--- EXERCISE GOAL ---
Each line below is to be repeated exactly; any picture is to be left out.

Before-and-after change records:
====================

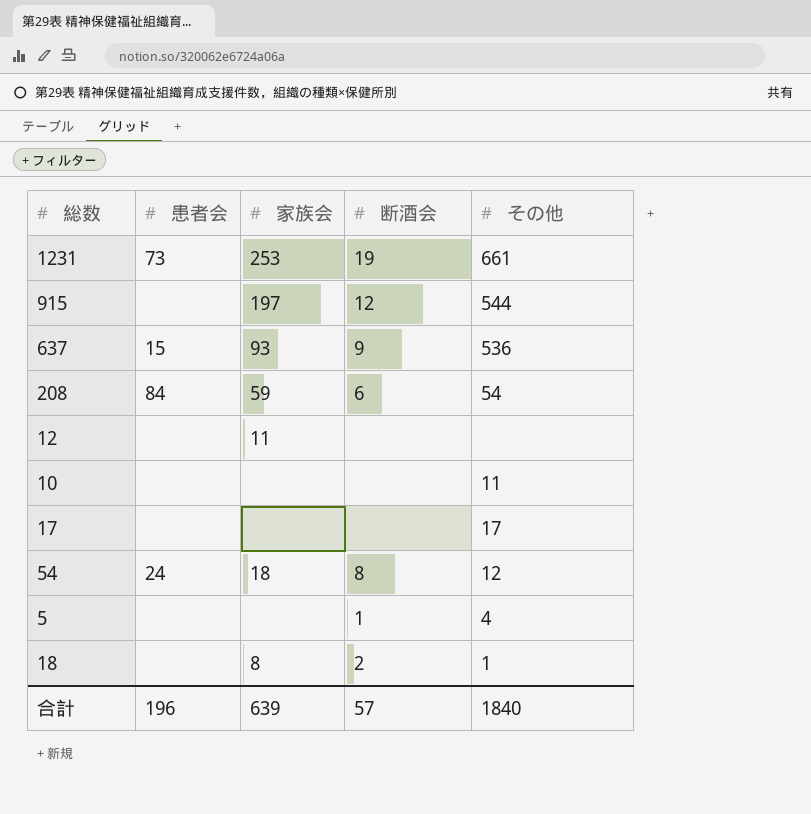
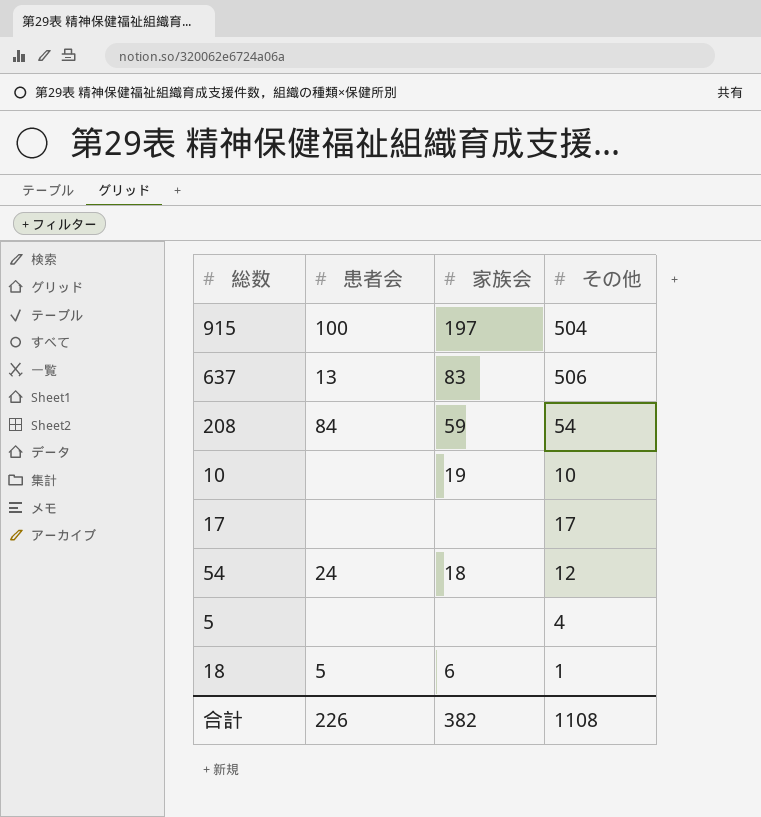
column 断酒会 | position: 4 -> none
row 1231: 73 | 253 | 19 | 661 -> none
row 12: none | 11 | none | none -> none
915 | 患者会: none -> 100
915 | その他: 544 -> 504
637 | 患者会: 15 -> 13
637 | 家族会: 93 -> 83
637 | その他: 536 -> 506
10 | 家族会: none -> 19
10 | その他: 11 -> 10
18 | 患者会: none -> 5
18 | 家族会: 8 -> 6
合計 | 患者会: 196 -> 226
合計 | 家族会: 639 -> 382
合計 | その他: 1840 -> 1108

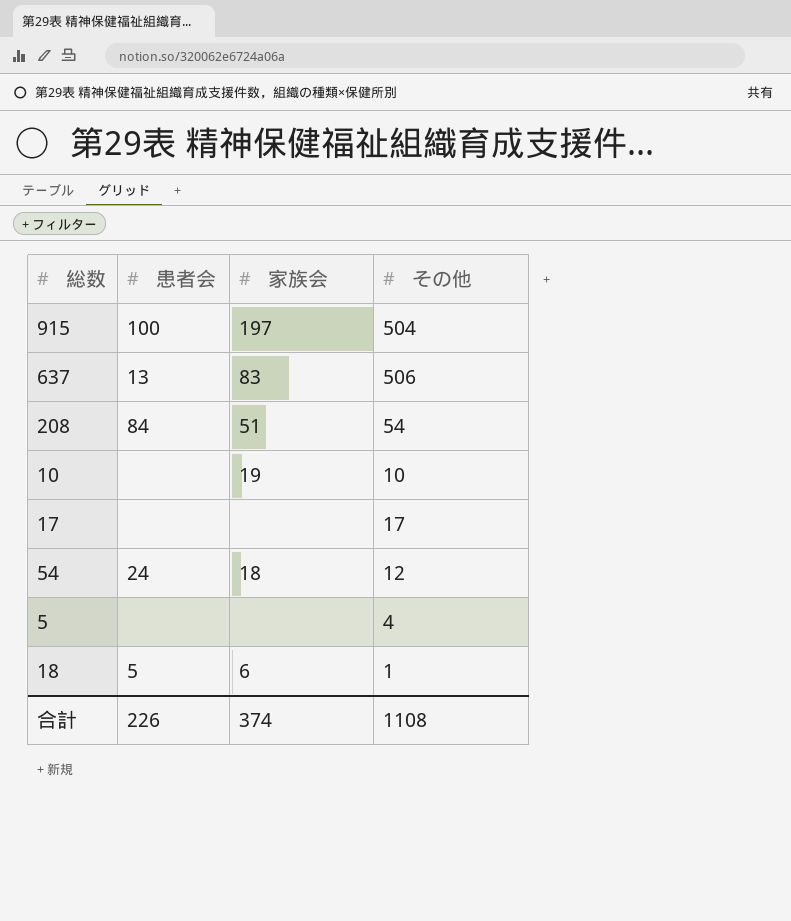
208 | 家族会: 59 -> 51
合計 | 家族会: 382 -> 374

====================

--- RESULT ---
column 断酒会 | position: 4 -> none
row 1231: 73 | 253 | 19 | 661 -> none
row 12: none | 11 | none | none -> none
915 | 患者会: none -> 100
915 | その他: 544 -> 504
637 | 患者会: 15 -> 13
637 | 家族会: 93 -> 83
637 | その他: 536 -> 506
10 | 家族会: none -> 19
10 | その他: 11 -> 10
18 | 患者会: none -> 5
18 | 家族会: 8 -> 6
合計 | 患者会: 196 -> 226
合計 | 家族会: 639 -> 382
合計 | その他: 1840 -> 1108

208 | 家族会: 59 -> 51
合計 | 家族会: 382 -> 374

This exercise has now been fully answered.